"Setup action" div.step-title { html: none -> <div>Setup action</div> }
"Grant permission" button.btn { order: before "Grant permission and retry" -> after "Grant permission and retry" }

****

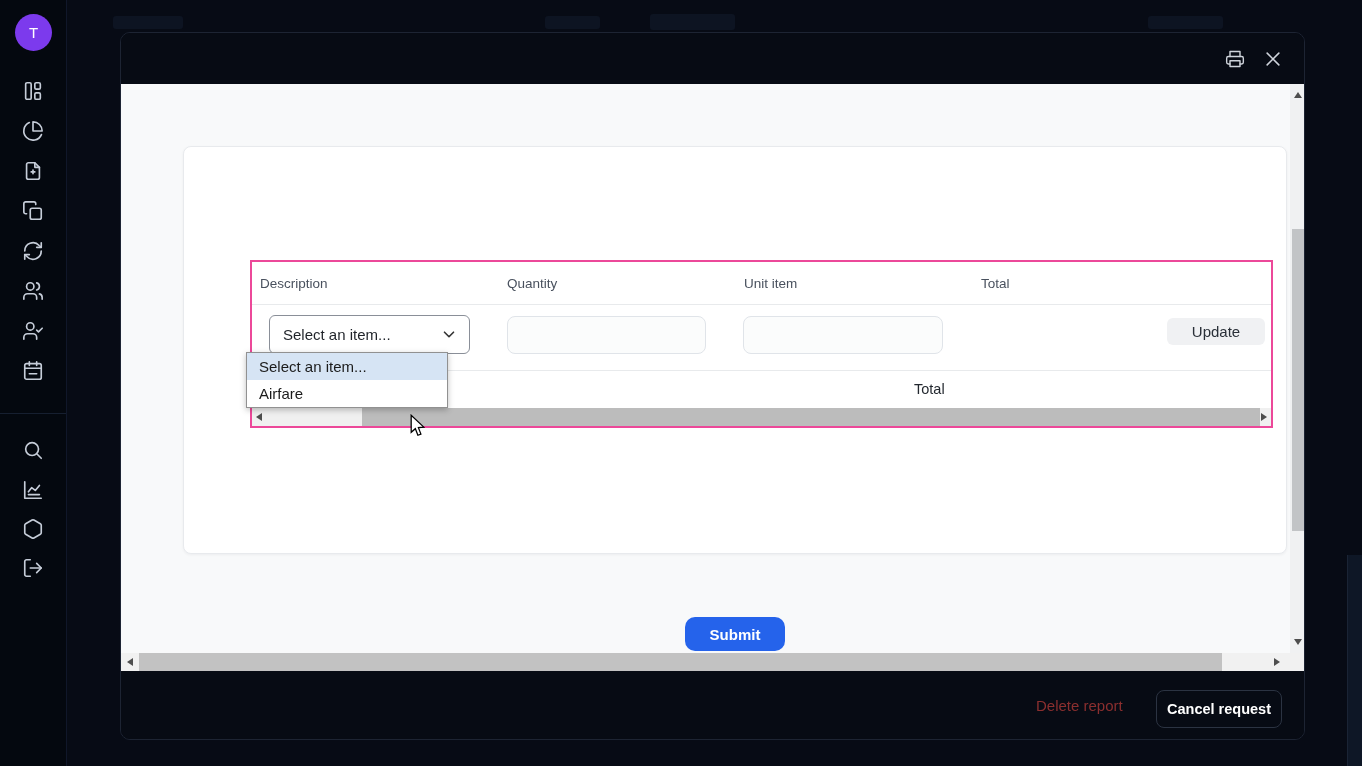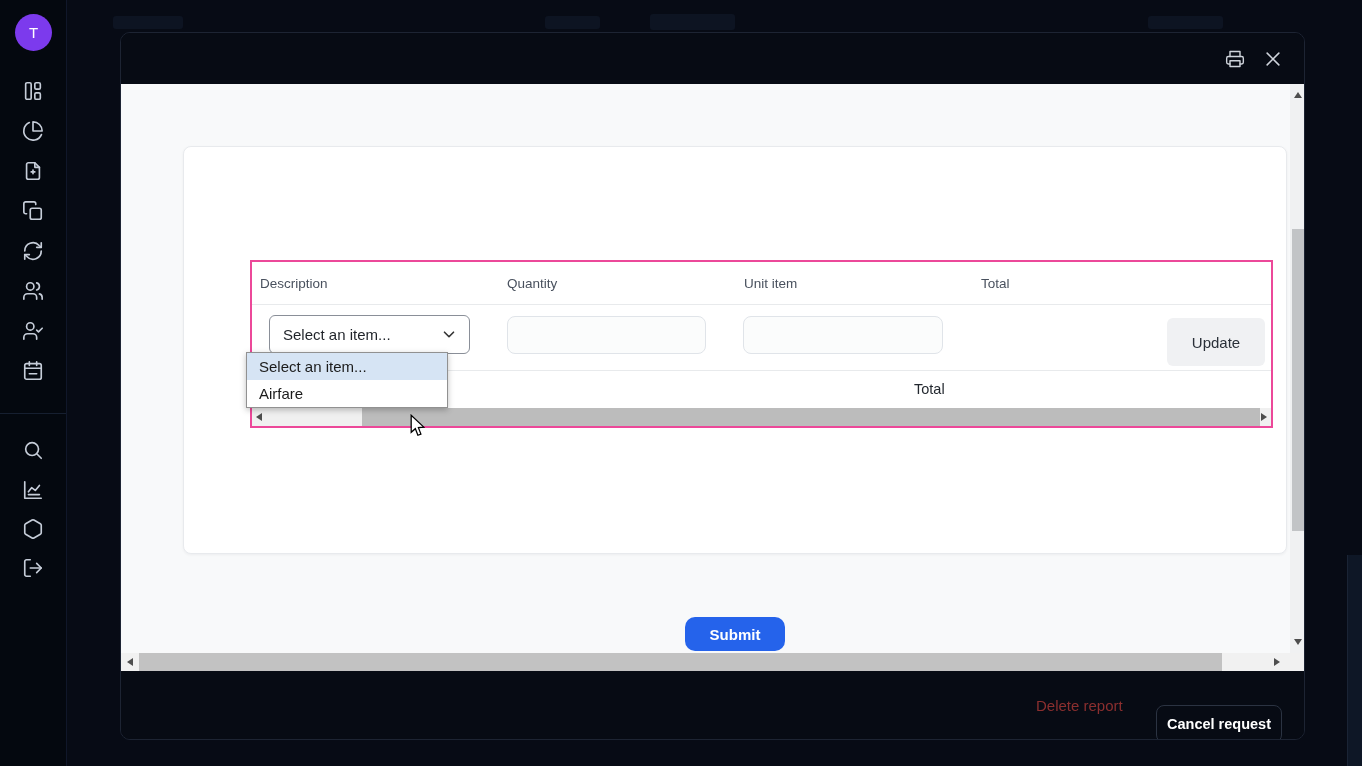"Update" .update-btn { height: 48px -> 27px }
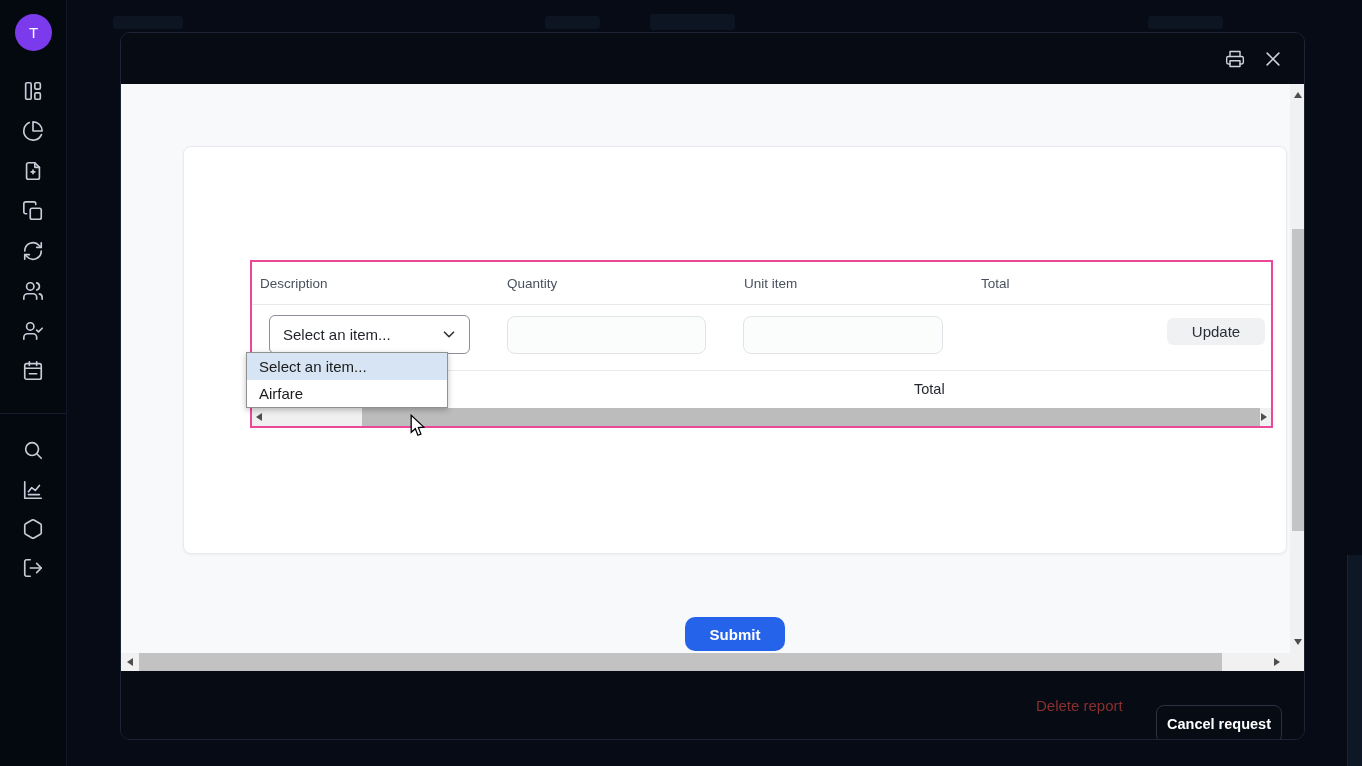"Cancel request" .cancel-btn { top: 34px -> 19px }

****

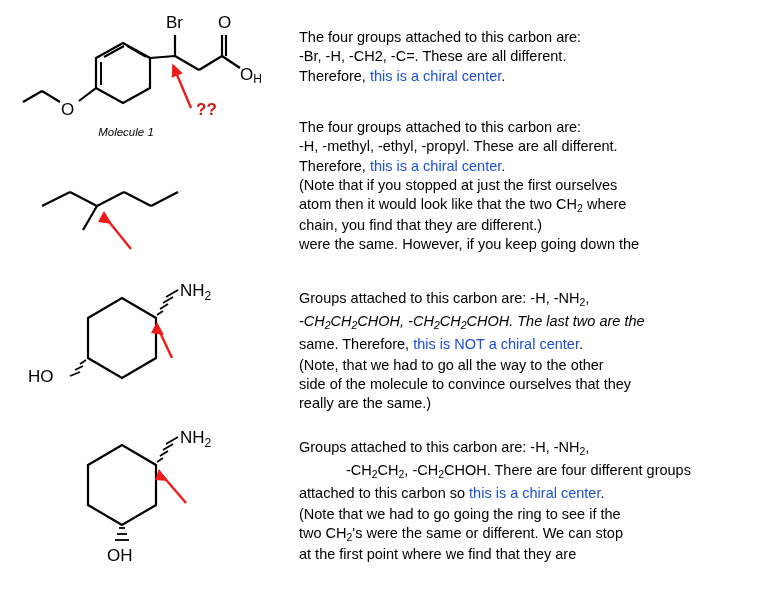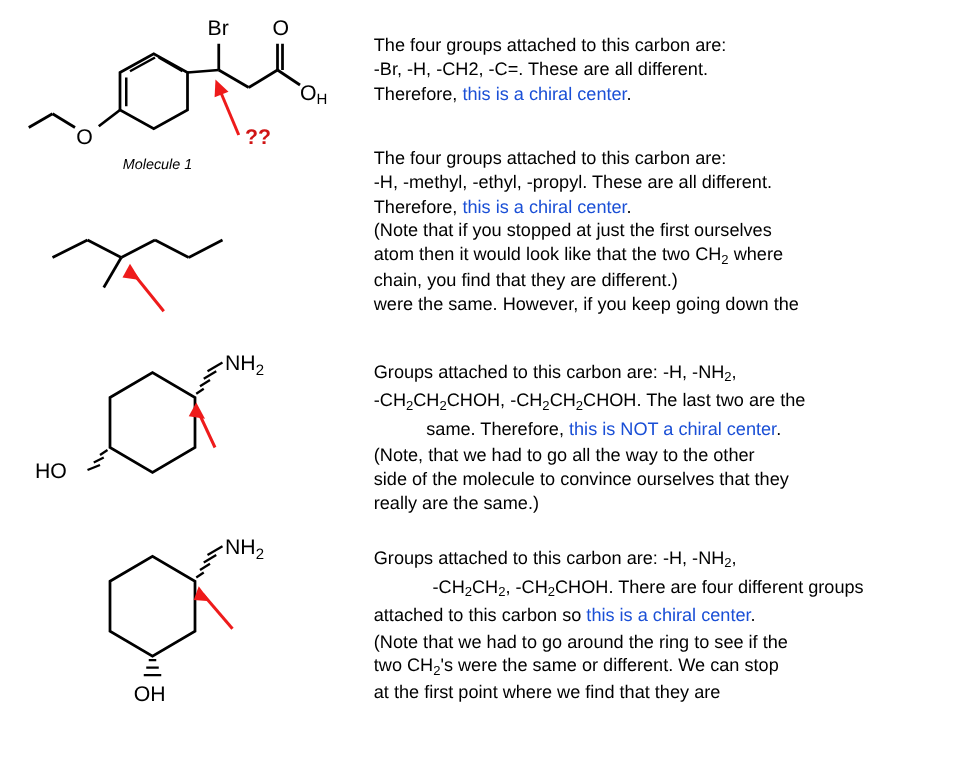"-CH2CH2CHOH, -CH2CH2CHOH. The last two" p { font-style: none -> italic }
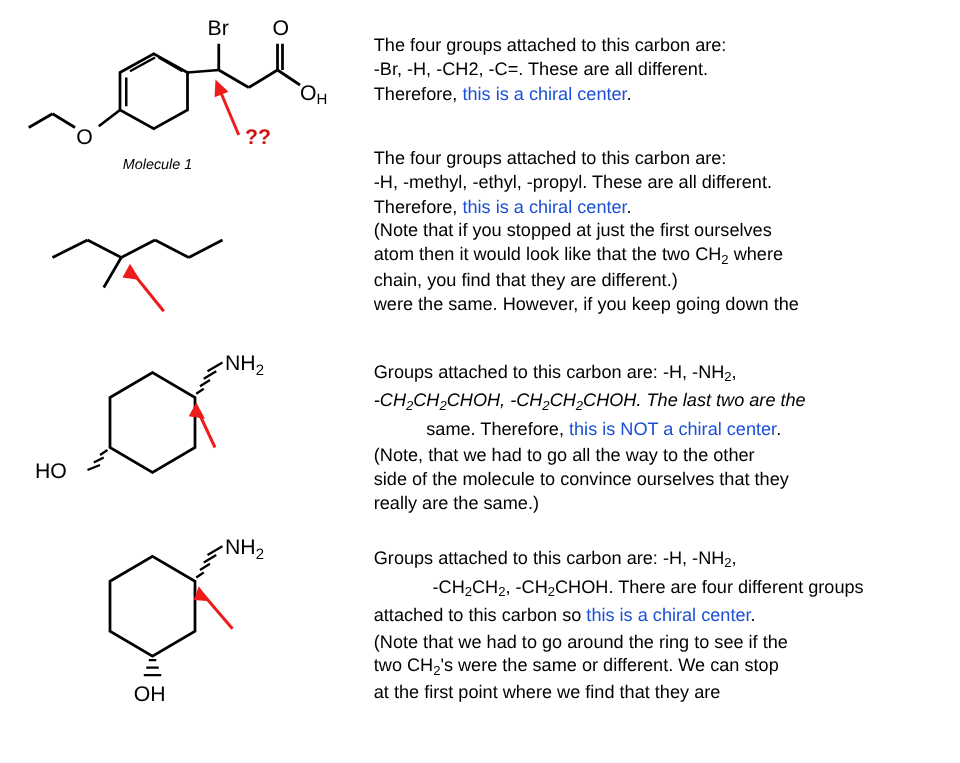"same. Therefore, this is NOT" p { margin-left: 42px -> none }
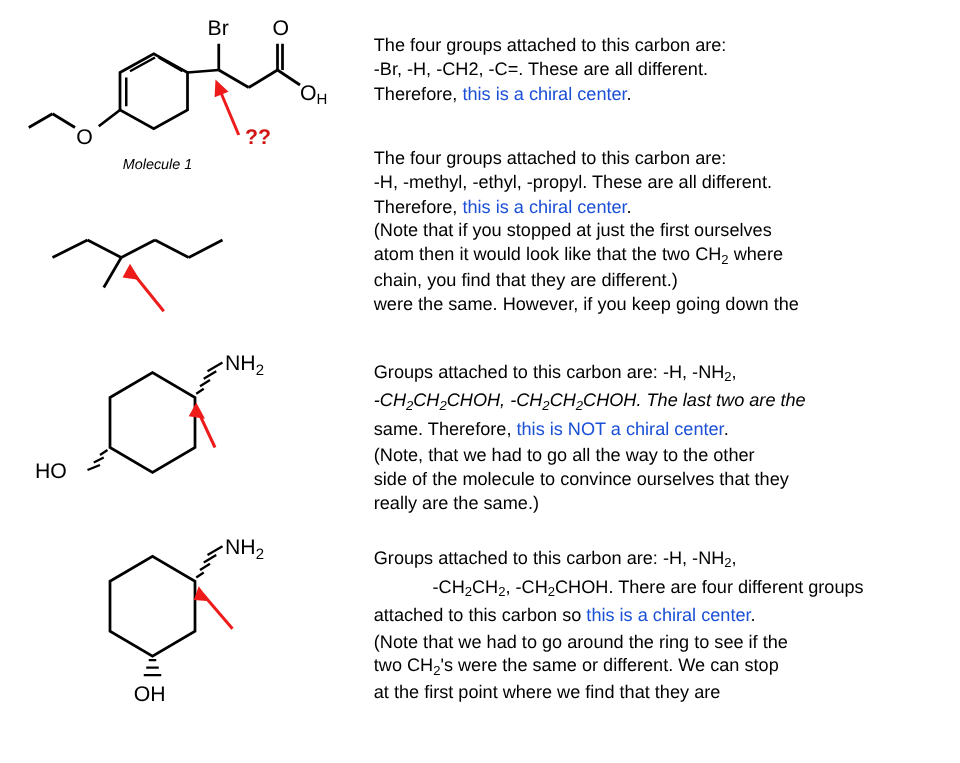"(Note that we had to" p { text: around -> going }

****

Above are some entries; copy exactly the lines from the line with "Therefore, this is" through the line with "that we had", both included, but none of the pictures.

"same. Therefore, this is NOT" p { margin-left: 42px -> none }
"(Note that we had to" p { text: around -> going }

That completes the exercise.